Best practices for fine-tuning

Here are some best practices that can help improve the efficiency and effectiveness of fine-tuning LLMs for various applications:

  • Try different data formats: Depending on the task, different data formats can have different impacts on the model’s performance. For example, for a classification task, you can use a format that separates the prompt and the completion with a special token, such as {"prompt": "Paris##\n", "completion": " city\n###\n"}. Be sure to use formats suitable for your application.
  • Collect a large, high-quality dataset: LLMs are data-hungry and can benefit from having more diverse and representative data to fine-tune on. However, collecting and annotating large datasets can be costly and time-consuming.

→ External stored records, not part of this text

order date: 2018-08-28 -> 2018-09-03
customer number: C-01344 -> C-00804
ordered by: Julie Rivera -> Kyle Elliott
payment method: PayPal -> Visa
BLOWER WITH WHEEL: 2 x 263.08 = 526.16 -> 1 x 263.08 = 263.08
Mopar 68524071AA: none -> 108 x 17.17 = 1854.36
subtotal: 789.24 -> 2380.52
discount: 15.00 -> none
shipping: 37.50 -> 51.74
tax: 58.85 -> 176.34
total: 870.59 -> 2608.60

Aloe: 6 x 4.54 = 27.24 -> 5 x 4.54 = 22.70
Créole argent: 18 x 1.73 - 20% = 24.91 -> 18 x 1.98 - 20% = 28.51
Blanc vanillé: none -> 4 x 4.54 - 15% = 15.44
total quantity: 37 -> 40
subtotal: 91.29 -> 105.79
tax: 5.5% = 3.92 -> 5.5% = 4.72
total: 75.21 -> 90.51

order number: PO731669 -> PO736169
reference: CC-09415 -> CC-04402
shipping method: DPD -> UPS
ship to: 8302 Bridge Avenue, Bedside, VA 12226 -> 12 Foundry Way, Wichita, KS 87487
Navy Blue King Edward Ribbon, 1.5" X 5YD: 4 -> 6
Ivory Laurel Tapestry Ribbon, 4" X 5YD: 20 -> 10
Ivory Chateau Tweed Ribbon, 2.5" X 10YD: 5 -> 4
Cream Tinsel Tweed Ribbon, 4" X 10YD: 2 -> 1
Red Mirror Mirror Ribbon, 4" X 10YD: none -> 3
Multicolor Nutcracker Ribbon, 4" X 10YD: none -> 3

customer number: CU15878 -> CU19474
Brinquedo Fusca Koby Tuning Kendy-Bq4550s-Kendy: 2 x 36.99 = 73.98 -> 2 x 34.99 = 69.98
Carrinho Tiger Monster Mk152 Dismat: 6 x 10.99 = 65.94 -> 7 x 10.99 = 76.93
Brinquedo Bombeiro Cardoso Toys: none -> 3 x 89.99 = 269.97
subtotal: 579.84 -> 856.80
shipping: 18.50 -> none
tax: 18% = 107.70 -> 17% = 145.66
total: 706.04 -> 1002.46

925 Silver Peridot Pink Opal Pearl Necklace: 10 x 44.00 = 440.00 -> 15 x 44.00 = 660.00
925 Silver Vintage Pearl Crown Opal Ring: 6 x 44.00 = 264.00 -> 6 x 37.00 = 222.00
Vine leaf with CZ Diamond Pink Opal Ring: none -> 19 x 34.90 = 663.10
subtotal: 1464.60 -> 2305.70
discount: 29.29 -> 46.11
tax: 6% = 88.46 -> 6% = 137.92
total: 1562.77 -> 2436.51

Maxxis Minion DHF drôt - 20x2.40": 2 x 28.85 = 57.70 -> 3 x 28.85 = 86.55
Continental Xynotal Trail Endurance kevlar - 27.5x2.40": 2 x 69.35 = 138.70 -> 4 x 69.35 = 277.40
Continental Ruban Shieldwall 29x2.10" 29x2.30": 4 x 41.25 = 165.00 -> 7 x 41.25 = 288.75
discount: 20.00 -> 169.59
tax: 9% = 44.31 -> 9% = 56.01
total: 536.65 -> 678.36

Therefore, you can also use synthetic data generation techniques to increase the size and variety of your dataset. However, you should also ensure that the synthetic data is relevant and consistent with your task and domain. Also ensure that it does not introduce noise or bias to the model.
  • Try fine-tuning subsets first: To assess the value of getting more data, you can fine-tune models on subsets of your current dataset to see how performance scales with dataset size. This fine-tuning can help you estimate the learning curve of your model and decide whether adding more data is worth the effort and cost. You can also compare the performance of your model with the pre-trained model or a baseline. This comparison shows how much improvement you can achieve with fine-tuning.
  • Experiment with hyperparameters: Iteratively adjust hyperparameters to optimize the model performance. Hyperparameters, such as the learning rate, the batch size and the number of epochs, can have significant effect on the model’s performance. Therefore, you should experiment with different values and combinations of hyperparameters to find the best ones for your task and dataset.
  • Start with a smaller model: A common mistake is assuming that your application needs the newest, biggest, most expensive model. Especially for simpler tasks, start with smaller models and only try larger models if needed.